Ansar al-Charia a été créée en avril 2012 par un ancien d’Afghanistan qui se fait appeler Abu Iyad. Interpellé en 2003 en Turquie, il fut extradé en Tunisie et condamné à 43 ans de prison. Il a bénéficié de l’amnistie générale décrétée au début de la révolution. Il est en fuite et doit probablement entretenir des liens avec des gens d’el Qaeda, au Maghreb ou ailleurs, notamment en Syrie où plusieurs jeunes Tunisiens se trouvent actuellement pour combattre Bachar al Assad, lequel est défendu par des soldats du Hezbollah libanais, soutenu et financé par l’Iran !

Le fait que les affrontements de dimanche 19 mai se sont soldés par la mort d’un combattant et une vingtaine de blessés, prouve que la Tunisie est agitée de partout et ne connaîtra la paix que si un jour l’islamisme qu’il soit modéré ou pas renonce à la politique. On en est loin. Mais la lutte actuelle des laïcs (surtout des femmes) démontre l’échec de l’islamisme au pouvoir. Rien ne marche. En plus Ennahda est attaquée sur sa droite. Elle a en face d’elle des gens plus radicaux et que les citoyens tunisiens connaissent bien puisque certains ont été violemment agressés dans les rues, des artistes empêchés d’exposer leurs œuvres, des cinéastes de montrer leurs films. Le gouvernement a montré son incapacité non seulement à gouverner mais aussi à assurer aux citoyens un minimum de sécurité.

L’assassinat de l’opposant démocrate et laïc Chokri Belaïd en février 2013, a enlevé toute crédibilité au régime islamiste. La contestation actuelle par les Salafistes le rend encore plus fragile.

Que l’organisation Ansar al Charia soit déclarée « illégale » par le gouvernement, et qu’elle soit aussi impliquée dans le terrorisme comme l’a déclaré Ali Larayedh, premier ministre, n’assurera pas aux Tunisiens sécurité et liberté. Plus que jamais, l’islamisme doit se replier sur les mosquées et s’en tenir à l’exercice de la foi, la prière et la paix, car dans le mot « Islam », il y a le mot « Salam » qui veut dire « paix.

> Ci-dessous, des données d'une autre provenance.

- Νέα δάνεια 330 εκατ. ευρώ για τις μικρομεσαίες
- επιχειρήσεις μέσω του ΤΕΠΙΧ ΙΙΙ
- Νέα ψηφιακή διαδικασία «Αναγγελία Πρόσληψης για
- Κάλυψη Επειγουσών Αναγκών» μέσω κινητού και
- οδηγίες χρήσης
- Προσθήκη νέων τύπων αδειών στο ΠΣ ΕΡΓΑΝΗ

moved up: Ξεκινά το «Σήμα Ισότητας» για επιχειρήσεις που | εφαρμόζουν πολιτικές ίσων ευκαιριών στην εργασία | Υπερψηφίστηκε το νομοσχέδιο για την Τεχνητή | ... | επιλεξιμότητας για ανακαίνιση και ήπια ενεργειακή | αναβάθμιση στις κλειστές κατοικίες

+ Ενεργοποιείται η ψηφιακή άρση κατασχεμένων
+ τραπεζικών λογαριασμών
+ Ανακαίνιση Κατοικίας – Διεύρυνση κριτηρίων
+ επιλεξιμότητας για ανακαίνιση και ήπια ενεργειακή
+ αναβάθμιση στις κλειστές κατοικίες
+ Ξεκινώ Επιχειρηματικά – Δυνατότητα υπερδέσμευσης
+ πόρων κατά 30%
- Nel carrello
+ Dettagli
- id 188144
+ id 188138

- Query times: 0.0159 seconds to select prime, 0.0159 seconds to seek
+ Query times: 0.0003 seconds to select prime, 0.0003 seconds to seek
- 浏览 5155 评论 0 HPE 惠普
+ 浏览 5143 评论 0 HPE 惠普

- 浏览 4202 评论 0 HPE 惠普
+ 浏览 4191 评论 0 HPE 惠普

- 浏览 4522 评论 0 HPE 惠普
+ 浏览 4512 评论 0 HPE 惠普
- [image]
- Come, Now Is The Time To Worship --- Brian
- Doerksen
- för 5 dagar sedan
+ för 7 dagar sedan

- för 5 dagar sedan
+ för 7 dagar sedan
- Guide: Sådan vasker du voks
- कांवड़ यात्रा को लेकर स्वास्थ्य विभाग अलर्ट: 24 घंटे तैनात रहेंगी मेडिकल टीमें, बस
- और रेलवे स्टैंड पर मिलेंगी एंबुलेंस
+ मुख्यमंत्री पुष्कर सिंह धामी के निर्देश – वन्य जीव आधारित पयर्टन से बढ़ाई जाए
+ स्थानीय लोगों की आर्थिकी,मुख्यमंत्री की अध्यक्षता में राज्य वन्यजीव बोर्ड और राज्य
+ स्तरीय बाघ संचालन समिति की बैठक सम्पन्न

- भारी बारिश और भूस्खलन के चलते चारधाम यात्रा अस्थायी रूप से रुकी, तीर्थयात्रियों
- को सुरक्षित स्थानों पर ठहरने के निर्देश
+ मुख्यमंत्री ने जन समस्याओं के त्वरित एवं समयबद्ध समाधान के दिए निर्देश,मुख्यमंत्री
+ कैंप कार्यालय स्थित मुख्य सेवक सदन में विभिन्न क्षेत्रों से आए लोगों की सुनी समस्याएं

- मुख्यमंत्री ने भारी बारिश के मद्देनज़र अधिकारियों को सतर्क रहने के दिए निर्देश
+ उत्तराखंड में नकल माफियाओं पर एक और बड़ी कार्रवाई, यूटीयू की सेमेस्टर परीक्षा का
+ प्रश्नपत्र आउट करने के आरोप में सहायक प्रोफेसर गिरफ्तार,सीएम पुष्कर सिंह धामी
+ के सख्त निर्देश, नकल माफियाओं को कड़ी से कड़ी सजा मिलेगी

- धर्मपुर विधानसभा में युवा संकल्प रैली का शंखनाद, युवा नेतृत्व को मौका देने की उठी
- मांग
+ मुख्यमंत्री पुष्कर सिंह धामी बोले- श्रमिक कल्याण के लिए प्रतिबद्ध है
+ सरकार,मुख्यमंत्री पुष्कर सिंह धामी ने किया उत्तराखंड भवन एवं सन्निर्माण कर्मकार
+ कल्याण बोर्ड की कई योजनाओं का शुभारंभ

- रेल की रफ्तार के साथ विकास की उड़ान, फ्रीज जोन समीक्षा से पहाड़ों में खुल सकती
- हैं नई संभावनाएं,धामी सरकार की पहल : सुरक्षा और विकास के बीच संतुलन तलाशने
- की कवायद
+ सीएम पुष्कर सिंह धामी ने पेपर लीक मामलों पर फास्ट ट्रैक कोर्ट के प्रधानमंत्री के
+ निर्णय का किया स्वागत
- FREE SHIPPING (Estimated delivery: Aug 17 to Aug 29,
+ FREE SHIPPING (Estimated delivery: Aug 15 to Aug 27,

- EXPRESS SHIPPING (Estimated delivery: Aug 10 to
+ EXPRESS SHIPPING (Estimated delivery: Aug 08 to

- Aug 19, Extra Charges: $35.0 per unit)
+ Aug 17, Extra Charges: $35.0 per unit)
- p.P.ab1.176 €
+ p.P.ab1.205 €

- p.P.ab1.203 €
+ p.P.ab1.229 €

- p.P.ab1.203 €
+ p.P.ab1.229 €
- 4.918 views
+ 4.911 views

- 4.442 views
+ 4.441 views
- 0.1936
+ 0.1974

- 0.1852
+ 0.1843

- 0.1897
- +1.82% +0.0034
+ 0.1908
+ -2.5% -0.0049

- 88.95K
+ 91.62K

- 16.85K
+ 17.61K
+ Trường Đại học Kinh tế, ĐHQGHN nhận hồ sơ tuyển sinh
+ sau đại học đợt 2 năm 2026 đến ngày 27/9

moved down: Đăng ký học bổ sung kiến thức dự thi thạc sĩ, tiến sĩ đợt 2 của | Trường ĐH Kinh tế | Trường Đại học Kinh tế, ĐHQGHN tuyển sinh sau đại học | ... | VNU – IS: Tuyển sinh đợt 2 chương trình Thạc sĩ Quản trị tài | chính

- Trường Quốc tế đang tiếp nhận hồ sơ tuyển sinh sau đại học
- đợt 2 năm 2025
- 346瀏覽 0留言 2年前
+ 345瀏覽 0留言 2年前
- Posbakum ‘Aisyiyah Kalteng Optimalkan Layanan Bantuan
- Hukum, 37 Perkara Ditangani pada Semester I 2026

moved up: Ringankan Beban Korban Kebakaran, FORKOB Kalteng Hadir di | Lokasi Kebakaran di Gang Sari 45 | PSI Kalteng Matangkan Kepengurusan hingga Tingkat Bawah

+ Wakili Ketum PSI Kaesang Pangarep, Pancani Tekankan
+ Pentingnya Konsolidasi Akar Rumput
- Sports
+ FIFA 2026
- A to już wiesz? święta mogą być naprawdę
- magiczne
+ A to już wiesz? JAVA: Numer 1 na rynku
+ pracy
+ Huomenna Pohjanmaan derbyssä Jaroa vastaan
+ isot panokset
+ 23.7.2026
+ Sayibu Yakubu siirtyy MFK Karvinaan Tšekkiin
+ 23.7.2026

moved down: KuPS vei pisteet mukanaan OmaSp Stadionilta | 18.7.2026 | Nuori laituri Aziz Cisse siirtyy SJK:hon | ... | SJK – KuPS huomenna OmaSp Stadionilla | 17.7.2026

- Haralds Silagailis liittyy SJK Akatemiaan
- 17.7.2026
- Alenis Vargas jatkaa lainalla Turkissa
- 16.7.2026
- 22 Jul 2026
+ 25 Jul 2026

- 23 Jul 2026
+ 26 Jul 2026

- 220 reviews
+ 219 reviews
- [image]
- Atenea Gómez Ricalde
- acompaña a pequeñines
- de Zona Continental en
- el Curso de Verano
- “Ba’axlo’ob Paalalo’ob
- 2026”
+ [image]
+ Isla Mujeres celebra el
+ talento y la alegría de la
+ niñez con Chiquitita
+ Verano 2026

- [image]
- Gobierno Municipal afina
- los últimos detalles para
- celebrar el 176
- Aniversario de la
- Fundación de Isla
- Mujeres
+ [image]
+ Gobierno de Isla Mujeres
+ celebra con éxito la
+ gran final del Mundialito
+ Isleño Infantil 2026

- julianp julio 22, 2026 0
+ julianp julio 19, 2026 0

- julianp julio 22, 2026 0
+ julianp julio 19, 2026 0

Le fait que les salafistes  d’Ansar al- Charia reportent leur « congrès » au 26 mai prochain, est grave parce qu’ils n’ont pas l’intention de laisser ce pays vivre en paix. Ils ne sont pas nombreux, mais assez déterminés pour empêcher la Tunisie de poursuivre sa révolution dans le sens de la démocratie et de la liberté de conscience.  On ne saura peut-être jamais qui est derrière ces fous furieux qui défigurent l’islam et sèment les graines de la régression, de l’ignorance et de la bêtise criminelle.